(photo from the Sexuality & STEM event)
A conference aimed at raising awareness of LGBTQ+ issues will be held later this month.
Discrimination against LGBTQ+ people – including lesbian, gay, bisexual, transgender/transsexual, queer/questioning, etc – continues in STEM (science, technology, engineering, and mathematics), according to recent reports.
The online conference “STEM, LGBTQ+ AND You” will be held on 23 February and it will include presentations from LGBTQ+ people studying and working in STEM and their experiences in the field.
Dr Tyler Kelly, a reader in Geometry at the University of Birmingham, believes that people from that community are often overlooked or ignored in scientific communities.
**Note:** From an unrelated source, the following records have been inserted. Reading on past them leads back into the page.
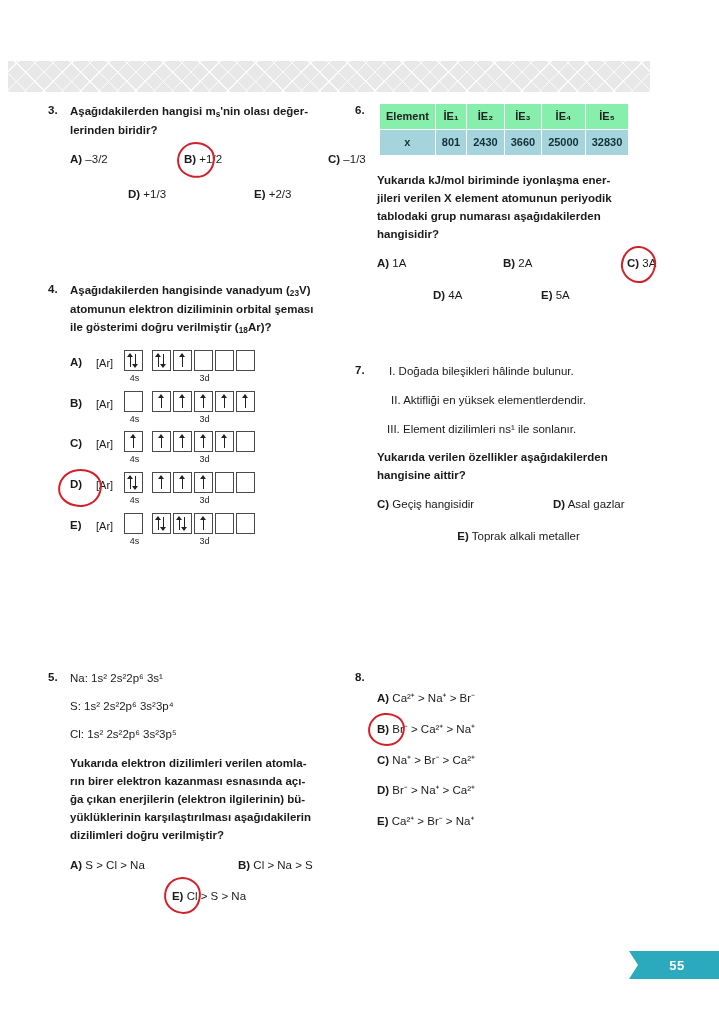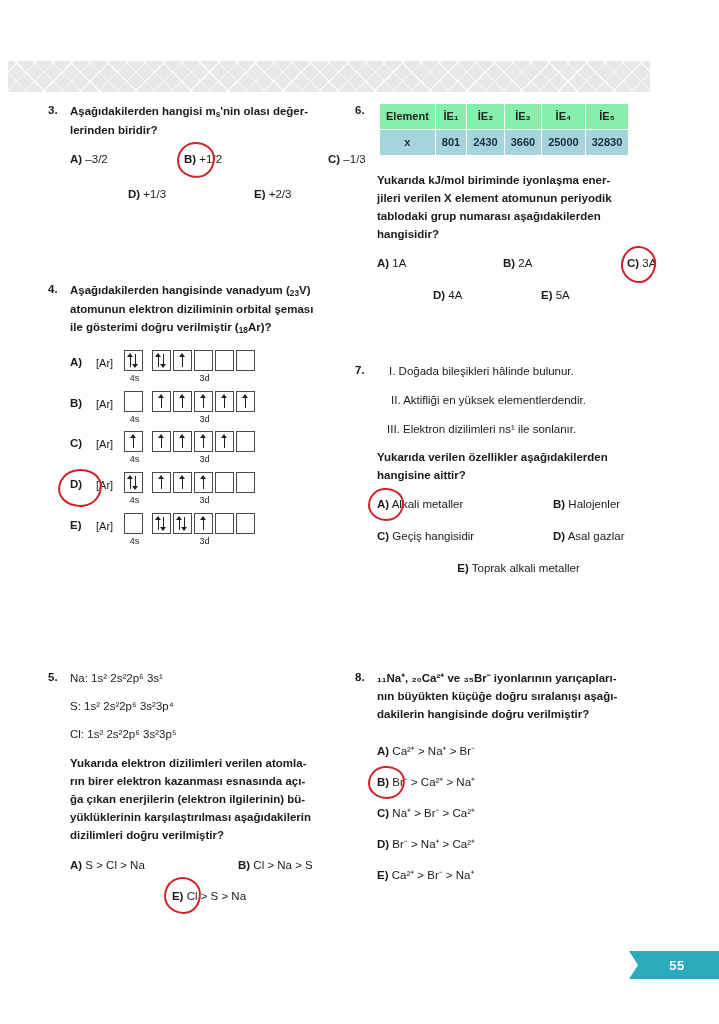--- a/index.html
+++ b/index.html
@@ -526,38 +526,27 @@
     </div>
   </div>
 </div>
 
 <div class="q" style="left:355px; top:363px; width:305px;">
   <div class="qnum">7.</div>
   <div class="qbody">
     <div class="roman-list">
       <div class="roman-item plain" style="padding-left:12px;">I. Doğada bileşikleri hâlinde bulunur.</div>
       <div class="roman-item plain" style="padding-left:14px;">II. Aktifliği en yüksek elementlerdendir.</div>
-      <div class="roman-item plain" style="padding-left:10px;">III. Elektron dizilimleri ns¹ ile sonlanır.</div>
+      <div class="roman-item plain" style="padding-left:10px;">III. Element dizilimleri ns¹ ile sonlanır.</div>
     </div>
     <div class="stem" style="margin-top:2px;">
       <span>Yukarıda verilen özellikler aşağıdakilerden</span><br>
       <span>hangisine aittir?</span>
     </div>
     <div class="opts" style="margin-top:11px;">
-      <div class="optrow" style="margin-bottom:14px;">
-        <div class="opt" style="width:160px; position:relative;">
-          <b>A)</b>
-          <span class="val">Alkali metaller</span>
-          <div class="circle-mark" style="left:-9px; top:-8px; width:32px; height:29px; transform:rotate(-4deg);"></div>
-        </div>
-        <div class="opt">
-          <b>B)</b>
-          <span class="val">Halojenler</span>
-        </div>
-      </div>
       <div class="optrow" style="margin-bottom:14px;">
         <div class="opt" style="width:160px;">
           <b>C)</b>
           <span class="val">Geçiş hangisidir</span>
         </div>
         <div class="opt">
           <b>D)</b>
           <span class="val">Asal gazlar</span>
         </div>
       </div>
@@ -567,25 +556,20 @@
           <span class="val">Toprak alkali metaller</span>
         </div>
       </div>
     </div>
   </div>
 </div>
 
 <div class="q" style="left:355px; top:670px; width:305px;">
   <div class="qnum">8.</div>
   <div class="qbody">
-    <div class="stem">
-      <span>₁₁Na⁺, ₂₀Ca²⁺ ve ₃₅Br⁻ iyonlarının yarıçapları-</span><br>
-      <span>nın büyükten küçüğe doğru sıralanışı aşağı-</span><br>
-      <span>dakilerin hangisinde doğru verilmiştir?</span>
-    </div>
     <div class="opts" style="margin-top:20px;">
       <div class="optrow" style="margin-bottom:13px;">
         <div class="opt">
           <b>A)</b>
           <span class="val">Ca²⁺ &gt; Na⁺ &gt; Br⁻</span>
         </div>
       </div>
       <div class="optrow" style="margin-bottom:13px;">
         <div class="opt" style="position:relative;">
           <b>B)</b>

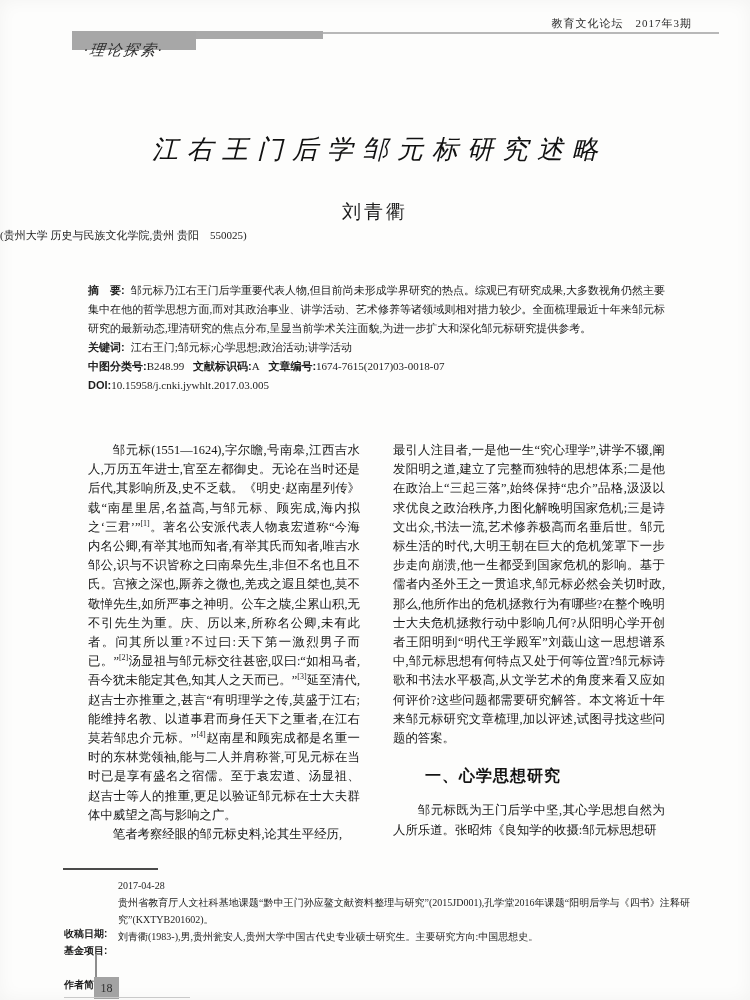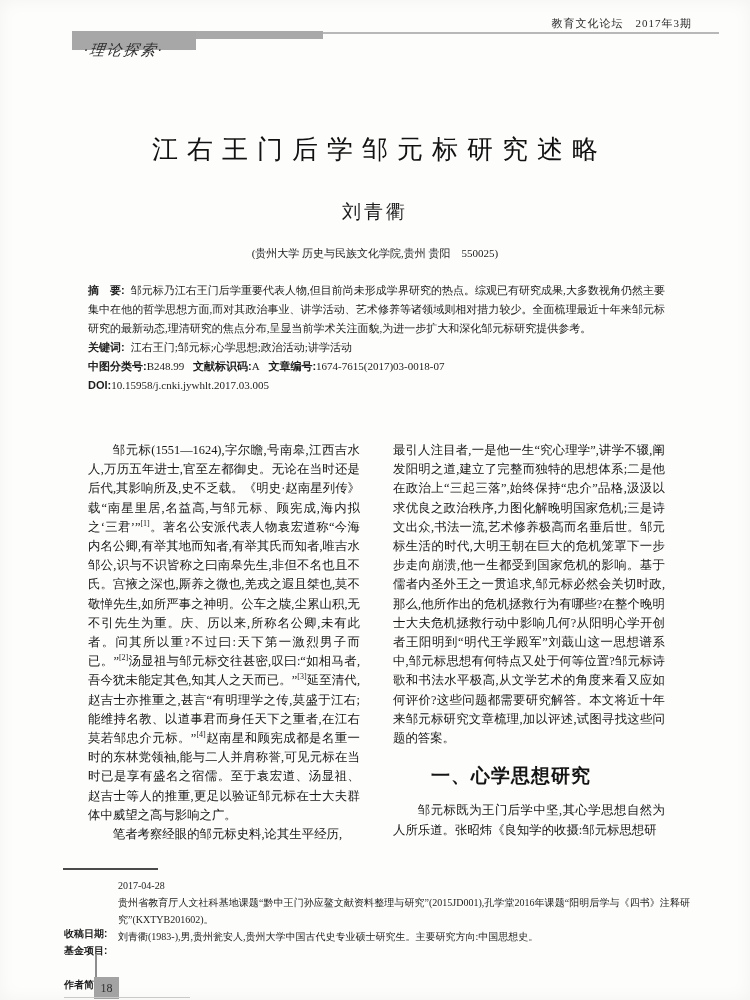--- a/index.html
+++ b/index.html
@@ -26,29 +26,29 @@
     position:absolute;left:84px;top:41px;
     font-style:italic;font-size:15px;letter-spacing:2px;color:#2e2e2e;
     font-family:"Liberation Serif","DejaVu Serif",serif;
     transform:skewX(-8deg);
   }
 
   
   .title{
     position:absolute;top:132px;left:0;width:750px;margin:0;
     text-align:center;font-size:26px;font-weight:normal;
-    letter-spacing:9px;padding-left:9px;box-sizing:border-box;color:#111;
+    letter-spacing:9px;padding-left:9px;box-sizing:border-box;color:#111;font-style:italic;
   }
   .author{
     position:absolute;top:199px;left:0;width:750px;
     text-align:center;font-size:19px;letter-spacing:3px;color:#1b1b1b;
   }
   .affiliation{
-    position:absolute;top:246px;left:0;width:750px;
-    text-align:center;font-size:11px;color:#222;
+    position:absolute;top:228px;left:0;width:750px;
+    text-align:left;font-size:11px;color:#222;
   }
 
   
   .meta{
     position:absolute;left:88px;top:281px;width:577px;
     font-size:11px;line-height:19px;text-align:justify;color:#1c1c1c;
   }
   .meta p{margin:0;}
   .meta .lbl{margin-right:6px;}
   .meta .seg{margin-right:6px;}
@@ -58,21 +58,21 @@
   .body{
     position:absolute;left:88px;top:441px;width:578px;
     display:flex;column-gap:33px;
   }
   .col{width:272px;font-size:12.4px;line-height:19.2px;text-align:justify;color:#161616;}
   .col p{margin:0;}
   .col p.indent{text-indent:2em;}
   .col sup{font-size:8px;line-height:0;}
   .section-heading{
     margin:18px 0 16px 0;padding-left:2em;
-    font-size:19px;font-weight:bold;color:#141414;letter-spacing:1px;
+    font-size:16px;font-weight:bold;color:#141414;letter-spacing:1px;
   }
 
   
   .fn-sep{position:absolute;left:63px;top:868px;width:95px;height:1.5px;background:#4a4a4a;}
   .footnotes{
     position:absolute;left:64px;top:877px;width:626px;
     font-size:10px;line-height:17px;color:#1d1d1d;text-align:justify;
   }
   .fn-item{position:relative;padding-left:54px;margin:0;}
   .fn-label{position:absolute;left:0;top:0;margin-top:48px;}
Dr Kelly said: “The Institute of Physics, Royal Astronomical Society and Royal Society of Chemistry report found that LGBTQ+ people from all queer identities were more likely to experience exclusionary, intimidating, offensive or harassing behaviour because of their gender and sexual identity.
“There are some members of the community that end up discriminating for one reason or another.
“Such discrimination can take the form of them being not citing others in academic articles, not invited to speak in research conferences and seminars, etc.
“It’s currently not an ideal situation, but that will not change without active dialogue and institutions employing people working in STEM do the work to institute good practice with respect to equality diversity and inclusion.”
Another event related to this issue, “Sexuality & STEM in the past and present”, was held on 9 February.
The event was organized on behalf of the University of Birmingham’s Rainbow Network, which represents the university’s LGBTQ+ staff, and the Transformational HPS network (the field of professional historians and philosophers of science).
Dominic Berry, a historian and philosopher of science based at the University of Birmingham, said: “HPS has begun to recognise the importance of studying sexuality in relation to the sciences.
“At the moment, there are only a small number of historians dedicated to this work, and the majority of them are based in the United States.
“We hope that the “Sexuality & Stem in the past and present” event inspired more people to reflect on the ways that sexuality matters in their own lives, to take actions that increase the representation of queer people in the sciences and make more people aware of the new historical work on this topic.”